Easter Egg Allocation

April 9, 2012

It can be difficult to distribute all of your Easter candy. Here is a suggested breakdown from Hotdog Theology’s own extensive experience in siphoning candy from your children.

 

 

The Parable of the Painted Miniatures

April 6, 2012

It is no secret that I am a huge nerd. I have become very OK with this, and I think that makes my life easier in many ways. In fact, embracing my nerdity is perhaps one of the reasons that people even give me the modicum of respect that they do. Allow me to elaborate, using an example from Real LIfe:

I am a big fan of board games. I even wrote a whole post about them and considered making the theme of this blog about them. I decided not to, since I am probably the only person that I know who is quite so keenly interested in board games (or, bored games, if you are my sisters. Ba-dum ching!). One of the problems with being a board game fan is that, being a niche hobby, there aren’t that many game stores around for you to browse in. By contrast, if you’re a sports fan, you can consume content about sports any time you want. There are many sports-only TV channels. There are sporting goods stores, There are rec leagues and pickup games and pro teams and college teams and etc. etc. etc. Also, there’s not really a social stigma attached to being a sports fan–it’s pretty main stream. For board games, on the other hand, there’s usually a few small stores and maybe one or two websites for you to check out. That’s it. If you don’t happen to like the store or the website, too bad for you, because that’s all that there is. Oh—and board games = nerd, in many people’s minds.

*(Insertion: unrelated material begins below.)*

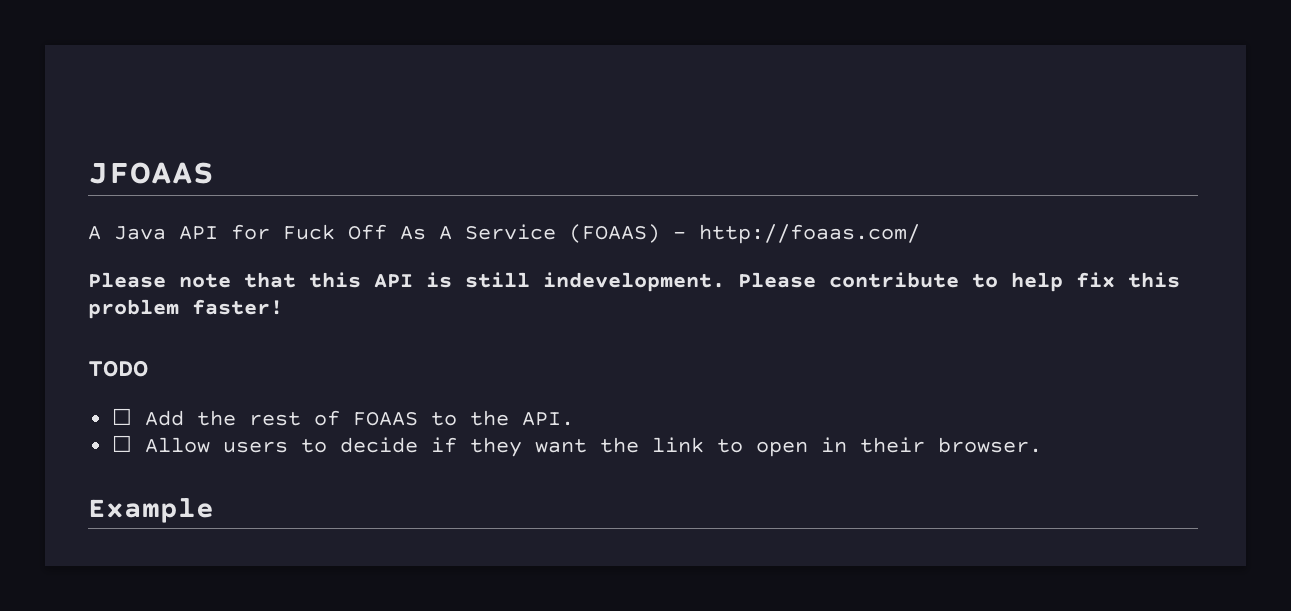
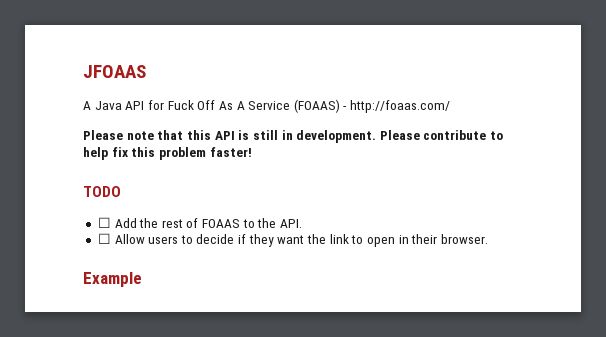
- Please note that this API is still indevelopment.
+ Please note that this API is still in development.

These facts hit close to home, recently. You see, many of my friends in town really enjoy playing board games with me at my home. Stepping out into a game store, however, seems to be quite the task. I did have two intrepid friends make this journey recently. They forayed into a local purveyor to pick up a gift for a missionary friend of ours. Unfortunately, this particular game store is dark, creepy, and full of kids who want to play Magic the Gathering. It could quite easily be characterized as “wizard-y,” which is for sure the kiss of death to all coolness factor that board games could have had. My friends went in, got the game, and headed out as quickly as they could, afraid to talk to anyone or to attract to much attention to themselves.

When talking to one of them later about their experience, I was told that one of the major reasons for not enjoying the store is that my friends had “way more in common with those guys than they were comfortable with.” I found this to be quite hilarious, actually. He was admitting to being a gamer on the inside, but he was unwilling to let the gamer seep through to the outside, certainly not to the point where people could perceive this gamery sense about him.

Well, a few weeks later I heard about a new store opening in town. This newer one was operated by a friend of a friend, so we decided to head over and check out the grand opening. It was laid out quite differently. There was no “dungeony feel,” quite by design. However, the games themselves were extra wizardy. One of the employees was very excited about showing us a certain game in which you purchase small army men (which are fantasy themed, of course–trolls and elves and such; I couldn’t really tell through the glazed-over look in my eyes) and, not only do you purchase fantasy armies, but they come white and you paint them to your liking. Then, these custom-painted trolls battle it out on your tabletop against your friend’s hordes. After we left, I told my friend that everyone draws their line, and I draw the line firmly at painted miniatures.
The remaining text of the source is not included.